For each line of the data that includes the word "issue", copy the line.

**INFORMATION PROVIDED:**
BEGIN
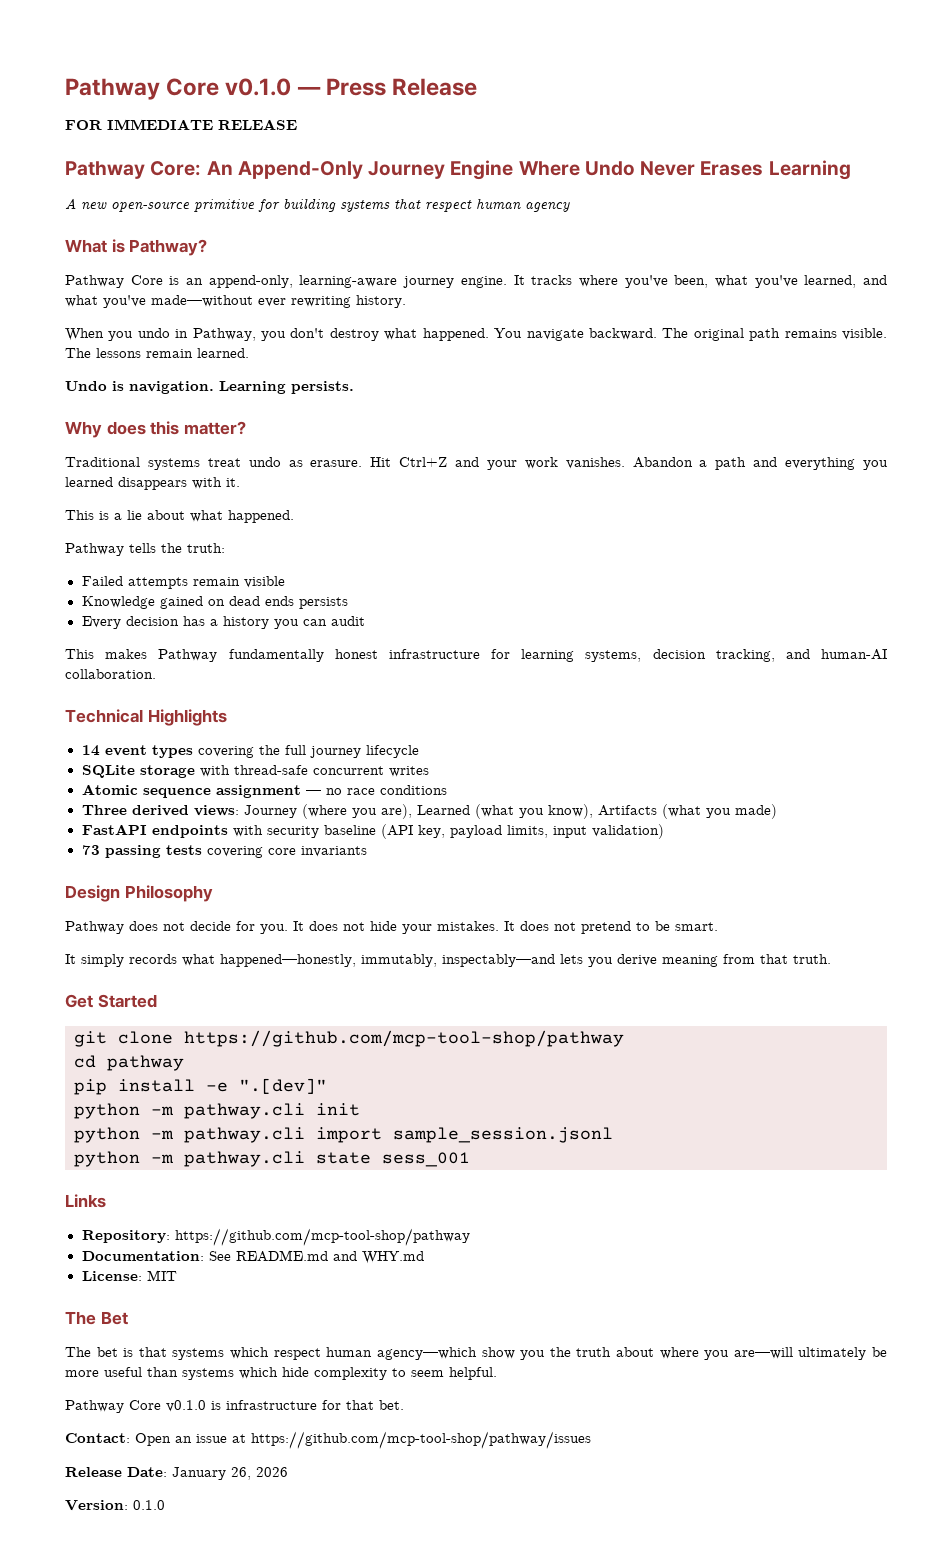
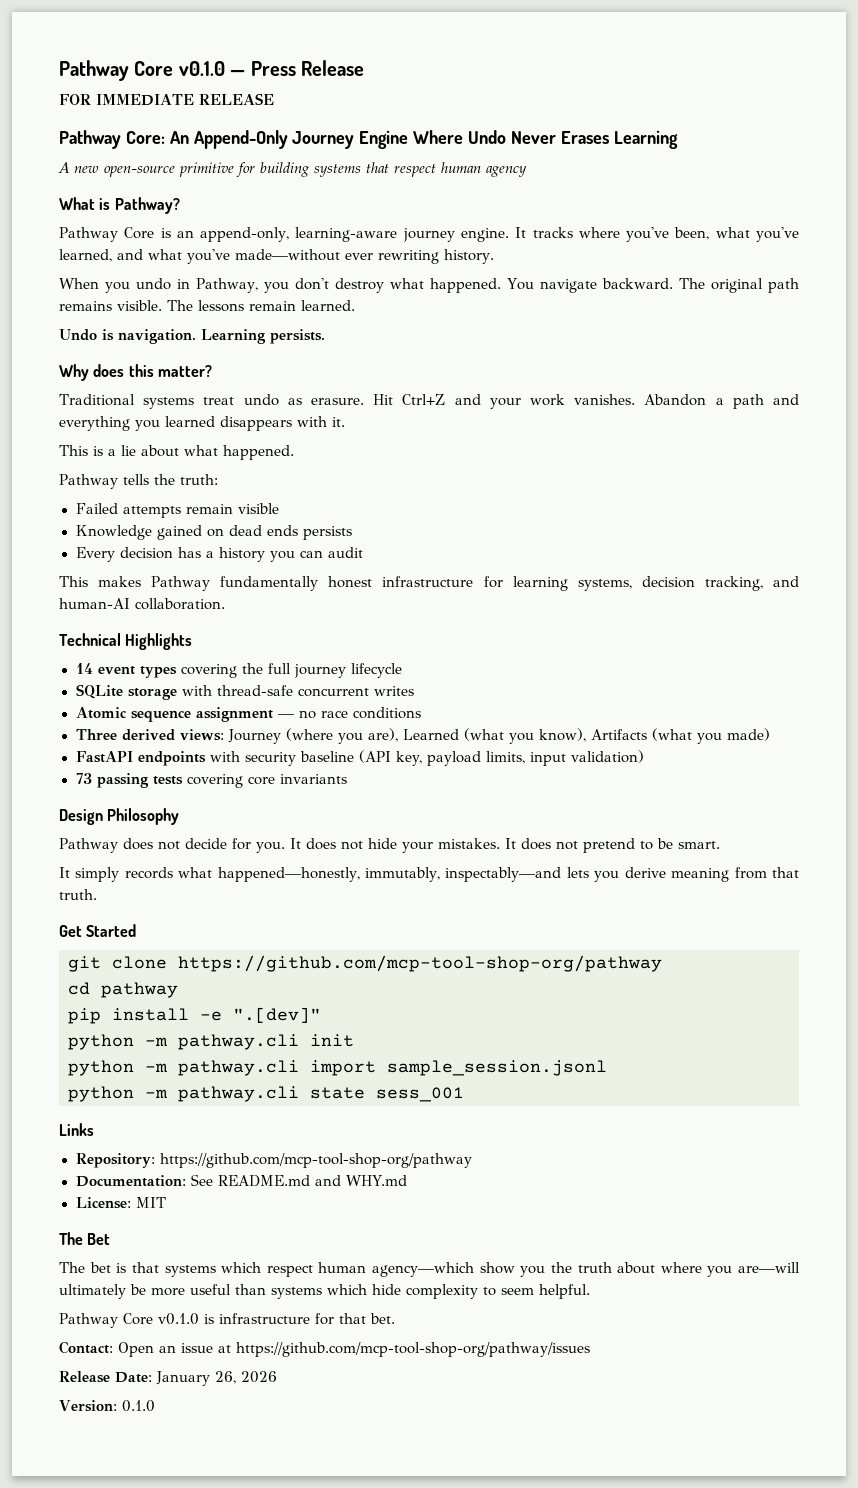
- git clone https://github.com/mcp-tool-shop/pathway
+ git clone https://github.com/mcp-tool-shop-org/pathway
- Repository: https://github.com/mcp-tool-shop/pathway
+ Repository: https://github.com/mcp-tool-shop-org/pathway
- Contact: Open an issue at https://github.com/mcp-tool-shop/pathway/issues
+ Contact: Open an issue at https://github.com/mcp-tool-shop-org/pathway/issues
END
BEGIN
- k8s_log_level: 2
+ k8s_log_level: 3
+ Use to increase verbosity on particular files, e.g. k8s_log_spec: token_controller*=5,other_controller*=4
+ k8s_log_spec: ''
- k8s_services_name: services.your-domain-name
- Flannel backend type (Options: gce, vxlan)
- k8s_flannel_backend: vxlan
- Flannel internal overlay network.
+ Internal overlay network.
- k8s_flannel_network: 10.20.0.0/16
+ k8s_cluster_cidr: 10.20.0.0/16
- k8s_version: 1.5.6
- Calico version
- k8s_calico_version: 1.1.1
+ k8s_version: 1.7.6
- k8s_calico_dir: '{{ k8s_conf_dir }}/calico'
END
**TASK ANSWER:**
- Contact: Open an issue at https://github.com/mcp-tool-shop/pathway/issues
+ Contact: Open an issue at https://github.com/mcp-tool-shop-org/pathway/issues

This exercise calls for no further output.